=== Provided information ===

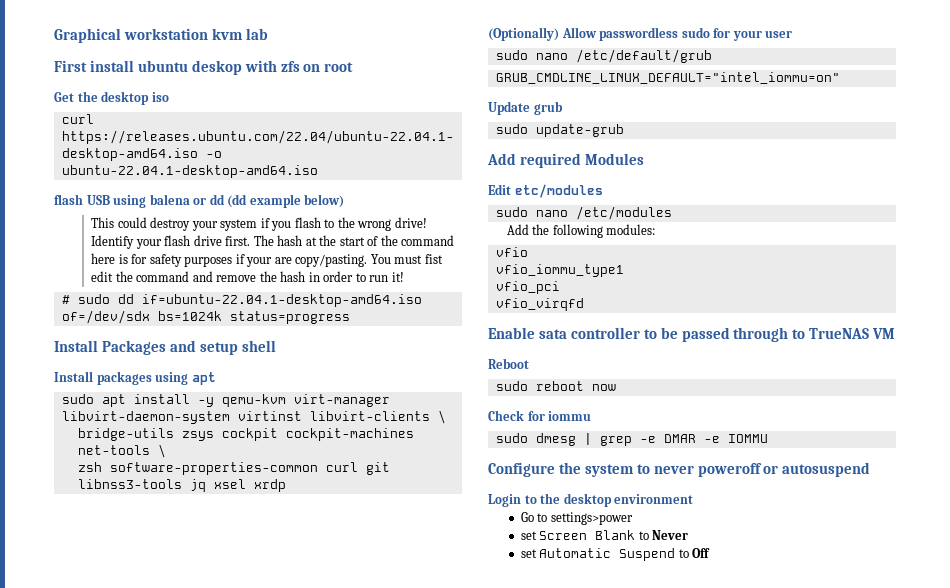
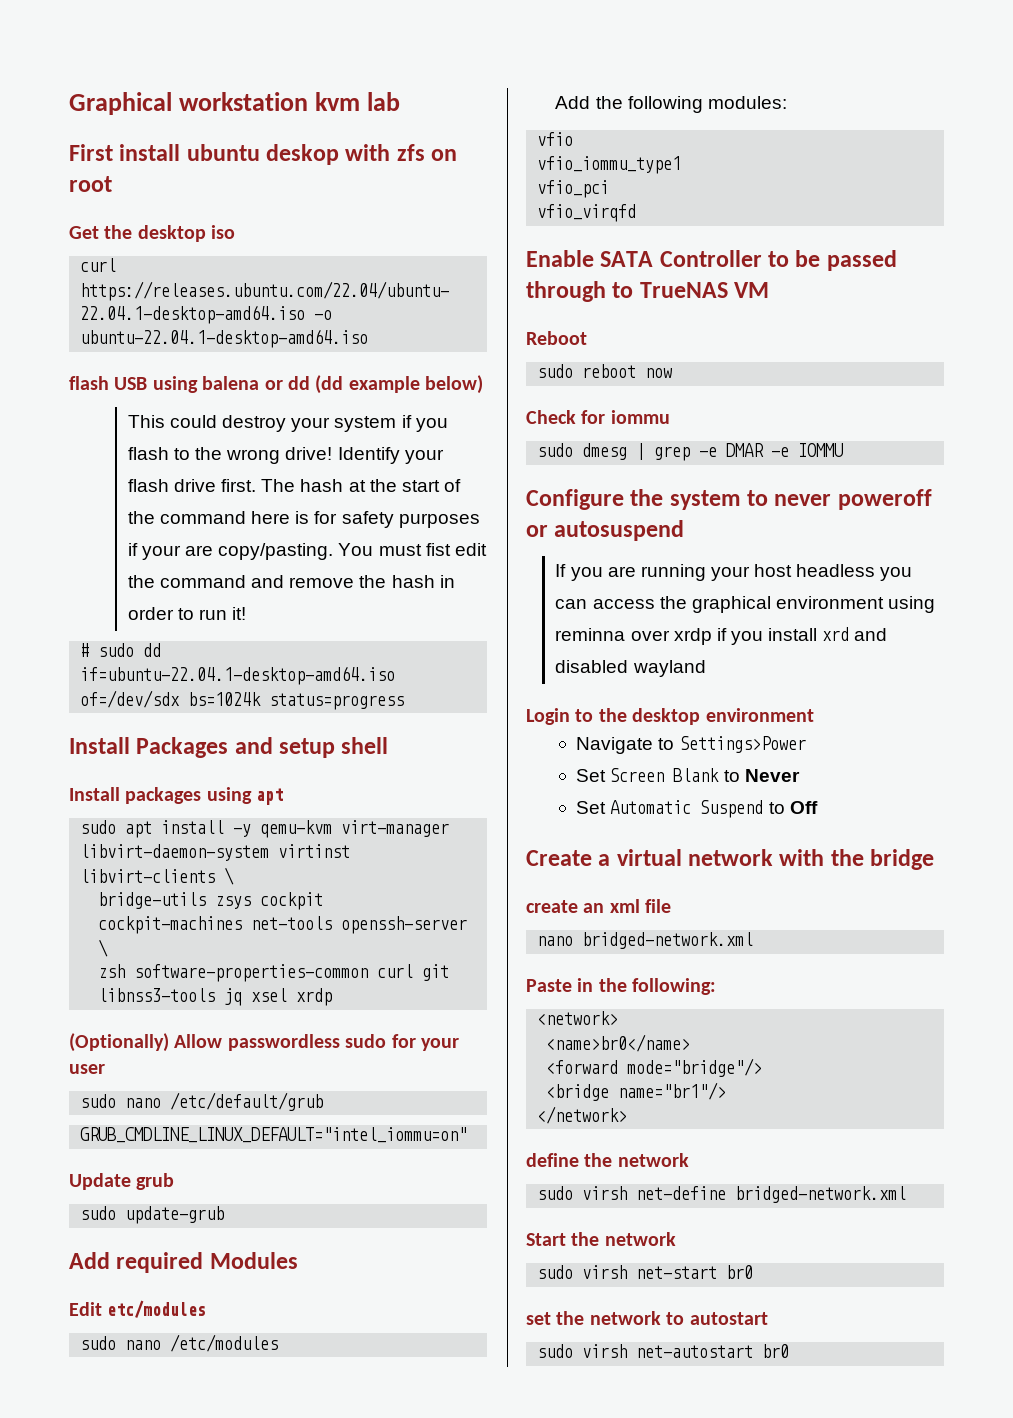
(150, 450) none -> [341,916,468,934] openssh-server
[538,327,640,339] sata controller -> [600,250,762,267] SATA Controller
(871, 469) none -> [555,564,913,581] [555,596,936,613] [555,627,888,645] [555,660,706,677] // If you are running your host headless you can access the graphical environment using reminna over xrdp if you install xrd and disabled wayland
[520,512,633,525] [520,531,537,540] Go to settings>power // set -> [576,736,806,754] [576,769,607,782] Navigate to Settings>Power // Set
[520,549,537,558] set -> [576,801,607,814] Set
(711, 553) none -> [526,849,935,870] [526,899,672,913] [537,932,754,949] [526,978,717,995] [537,1011,619,1025] [546,1034,691,1052] [546,1058,763,1077] [546,1082,727,1101] [537,1106,628,1124] [526,1153,689,1167] [537,1186,907,1203] [526,1232,676,1246] [537,1265,754,1279] [526,1311,768,1325] [537,1344,790,1358] // Create a virtual network with the bridge // create an xml file // nano bridged-network.xml // Paste in the following: // <network> // <name>br0</name> // <forward mode="bridge"/> // <bridge name="br1"/> // </network> // define the network // sudo virsh net-define bridged-network.xml // Start the network // sudo virsh net-start br0 // set the network to autostart // sudo virsh net-autostart br0

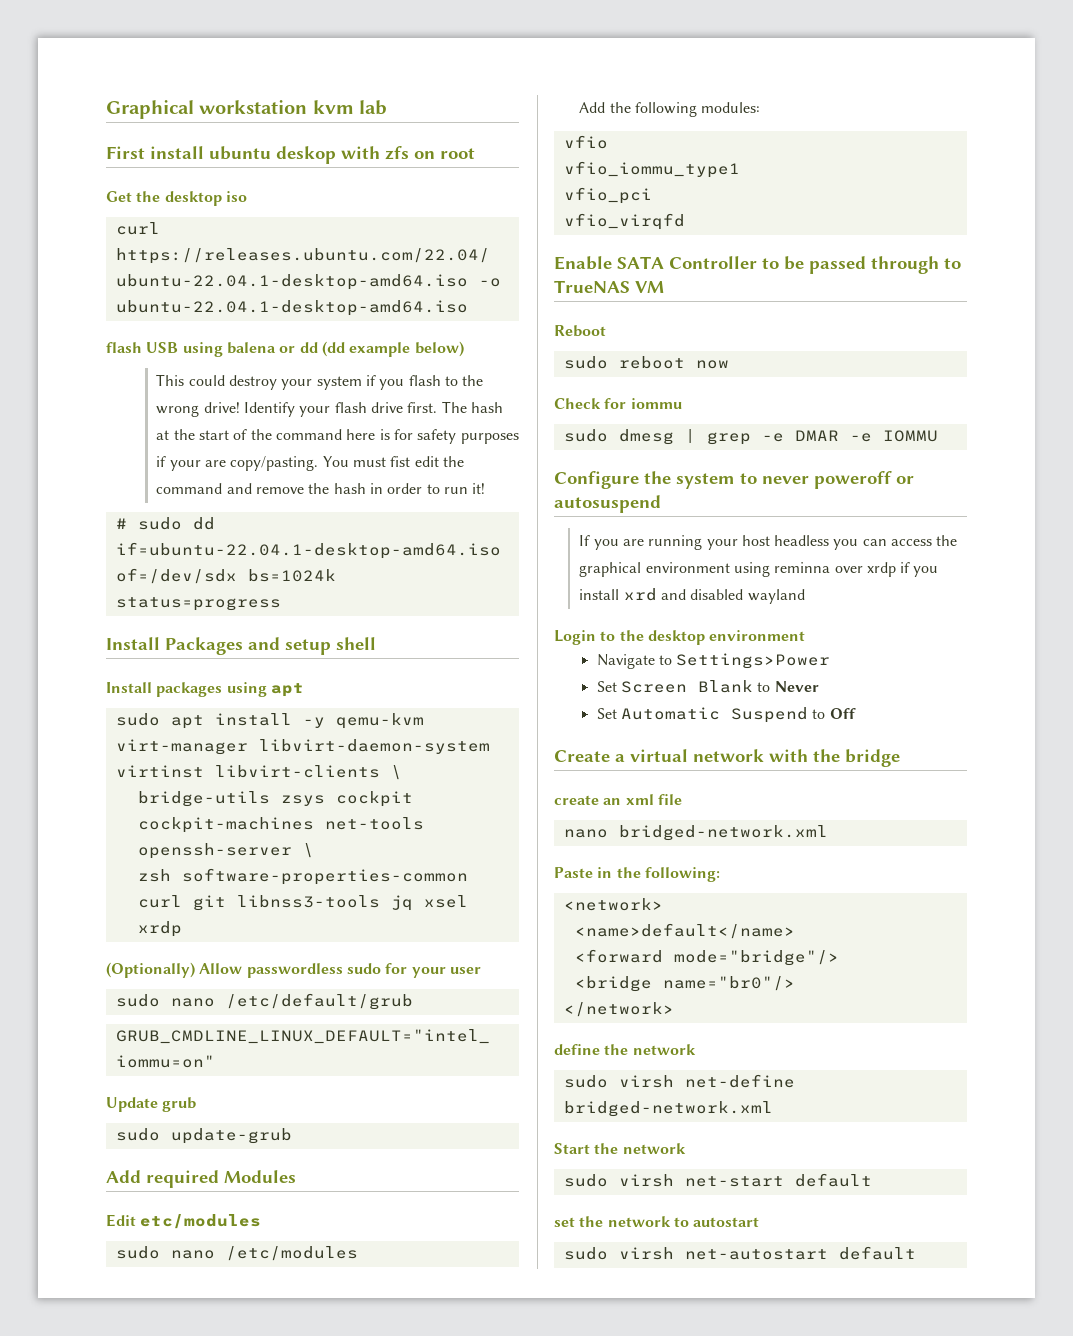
[546,1034,691,1052] <name>br0</name> -> [574,923,795,939] <name>default</name>
[618,1082,727,1100] name="br1"/> -> [662,976,795,991] name="br0"/>
[726,1265,754,1279] br0 -> [794,1173,872,1187] default
[762,1344,790,1358] br0 -> [838,1246,916,1260] default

===

### Task objective
An exact copy of the entries, minus the pictures, is what to return.

### Answer to the problem
(150, 450) none -> [341,916,468,934] openssh-server
[538,327,640,339] sata controller -> [600,250,762,267] SATA Controller
(871, 469) none -> [555,564,913,581] [555,596,936,613] [555,627,888,645] [555,660,706,677] // If you are running your host headless you can access the graphical environment using reminna over xrdp if you install xrd and disabled wayland
[520,512,633,525] [520,531,537,540] Go to settings>power // set -> [576,736,806,754] [576,769,607,782] Navigate to Settings>Power // Set
[520,549,537,558] set -> [576,801,607,814] Set
(711, 553) none -> [526,849,935,870] [526,899,672,913] [537,932,754,949] [526,978,717,995] [537,1011,619,1025] [546,1034,691,1052] [546,1058,763,1077] [546,1082,727,1101] [537,1106,628,1124] [526,1153,689,1167] [537,1186,907,1203] [526,1232,676,1246] [537,1265,754,1279] [526,1311,768,1325] [537,1344,790,1358] // Create a virtual network with the bridge // create an xml file // nano bridged-network.xml // Paste in the following: // <network> // <name>br0</name> // <forward mode="bridge"/> // <bridge name="br1"/> // </network> // define the network // sudo virsh net-define bridged-network.xml // Start the network // sudo virsh net-start br0 // set the network to autostart // sudo virsh net-autostart br0

[546,1034,691,1052] <name>br0</name> -> [574,923,795,939] <name>default</name>
[618,1082,727,1100] name="br1"/> -> [662,976,795,991] name="br0"/>
[726,1265,754,1279] br0 -> [794,1173,872,1187] default
[762,1344,790,1358] br0 -> [838,1246,916,1260] default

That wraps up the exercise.